IPsec (site to site) connection "problems" and an interim solution

tofflock · May 24, 2018, 04:15:50 PM

Hi

I have identified a problem with IPsec (site to site) not connecting automatically.

I have two FWs (UK-FW & FR-FW) both running OPNsense 18.1 series:

My tests and investigations described below have been carried out on UK-FW which is up-to-date and has the following overall build:

OPNsense 18.1.8-amd64
FreeBSD 11.1-RELEASE-p10
OpenSSL 1.0.2o 27 Mar 2018

FR-FW also has the same build - i.e. they're both up-to-date at the time of writing.

Both firewalls use a domestic ADSL line for their WAN connection.
I have configured a VPN between the two firewalls.
Both firewalls use a dynamic dns service to facilitate flexible configuration using FQDN, and not hard-coded IP addresses.
This VPN uses a PSK and, when it is up, it works well.

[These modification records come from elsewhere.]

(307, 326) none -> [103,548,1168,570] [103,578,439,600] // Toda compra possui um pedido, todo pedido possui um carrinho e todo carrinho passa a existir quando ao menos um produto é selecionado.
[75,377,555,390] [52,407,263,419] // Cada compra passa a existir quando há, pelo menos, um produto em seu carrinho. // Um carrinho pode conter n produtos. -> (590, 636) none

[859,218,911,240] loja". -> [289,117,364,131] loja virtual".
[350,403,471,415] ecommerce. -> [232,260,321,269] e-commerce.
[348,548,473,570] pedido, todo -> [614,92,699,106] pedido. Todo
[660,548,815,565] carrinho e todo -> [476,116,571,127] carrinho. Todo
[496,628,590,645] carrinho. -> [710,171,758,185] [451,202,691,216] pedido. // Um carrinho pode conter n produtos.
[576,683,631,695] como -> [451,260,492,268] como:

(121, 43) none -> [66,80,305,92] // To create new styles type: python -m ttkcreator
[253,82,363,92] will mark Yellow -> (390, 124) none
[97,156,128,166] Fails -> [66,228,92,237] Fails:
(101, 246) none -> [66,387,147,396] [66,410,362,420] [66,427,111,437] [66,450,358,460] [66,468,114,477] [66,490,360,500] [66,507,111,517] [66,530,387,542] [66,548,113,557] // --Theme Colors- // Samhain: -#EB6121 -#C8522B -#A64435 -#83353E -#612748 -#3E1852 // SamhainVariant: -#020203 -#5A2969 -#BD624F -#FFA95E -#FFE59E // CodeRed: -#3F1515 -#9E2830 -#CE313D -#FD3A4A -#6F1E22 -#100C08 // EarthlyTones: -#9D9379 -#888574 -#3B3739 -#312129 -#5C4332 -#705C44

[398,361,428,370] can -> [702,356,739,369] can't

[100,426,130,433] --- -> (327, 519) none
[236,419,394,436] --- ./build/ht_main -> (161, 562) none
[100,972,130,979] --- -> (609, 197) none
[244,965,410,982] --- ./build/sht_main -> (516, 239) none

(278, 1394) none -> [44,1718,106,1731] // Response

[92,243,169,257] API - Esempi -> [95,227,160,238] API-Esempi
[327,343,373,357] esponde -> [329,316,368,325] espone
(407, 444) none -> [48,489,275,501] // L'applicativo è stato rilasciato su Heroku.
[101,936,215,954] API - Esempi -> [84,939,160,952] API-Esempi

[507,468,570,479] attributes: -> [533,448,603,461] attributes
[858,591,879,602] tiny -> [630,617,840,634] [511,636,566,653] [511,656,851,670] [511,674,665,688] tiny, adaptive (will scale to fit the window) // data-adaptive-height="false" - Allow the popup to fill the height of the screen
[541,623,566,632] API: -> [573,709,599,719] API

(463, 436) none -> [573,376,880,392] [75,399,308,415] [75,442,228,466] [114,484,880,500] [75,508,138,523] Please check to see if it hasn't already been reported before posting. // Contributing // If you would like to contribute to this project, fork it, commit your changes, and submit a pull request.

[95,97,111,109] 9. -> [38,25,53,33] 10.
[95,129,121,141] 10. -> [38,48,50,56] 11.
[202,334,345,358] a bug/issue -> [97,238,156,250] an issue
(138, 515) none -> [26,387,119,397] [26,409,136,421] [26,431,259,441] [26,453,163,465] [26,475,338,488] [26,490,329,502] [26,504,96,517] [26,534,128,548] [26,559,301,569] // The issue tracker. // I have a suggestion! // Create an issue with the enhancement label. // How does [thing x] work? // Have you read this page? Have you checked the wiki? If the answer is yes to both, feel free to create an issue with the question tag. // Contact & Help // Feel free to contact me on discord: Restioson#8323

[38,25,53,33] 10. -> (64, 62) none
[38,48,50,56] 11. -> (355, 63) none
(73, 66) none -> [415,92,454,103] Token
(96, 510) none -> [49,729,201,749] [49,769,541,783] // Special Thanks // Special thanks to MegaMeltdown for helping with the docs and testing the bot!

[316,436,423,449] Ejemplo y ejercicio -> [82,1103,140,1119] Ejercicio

The following statement applies to both firewalls.

QuoteThe ADSL line is connected to a modem which has a PPoE connection to the WAN port on the OPNsense firewall. When the WAN connection comes up, it always has a fresh (& different) public IP address. This new address is associated quite quickly with its FQDN via the dynamic dns service.

This means that after a reboot of either one or both firewalls, the IPsec tunnel will not be established automatically. I recognise that the initialisation of the tunnel now occurs at a different time in the boot sequence than when I reported a problem with v17.1.5 (Thanks for fixing that bug :) ). However, I believe that there is a missing component which means that in my case (i.e. neither firewall can have a fixed public IP address) it can never be established automatically. (Please note, there may be something I've missed (in the configuration) and I am open to suggestions and advice :) )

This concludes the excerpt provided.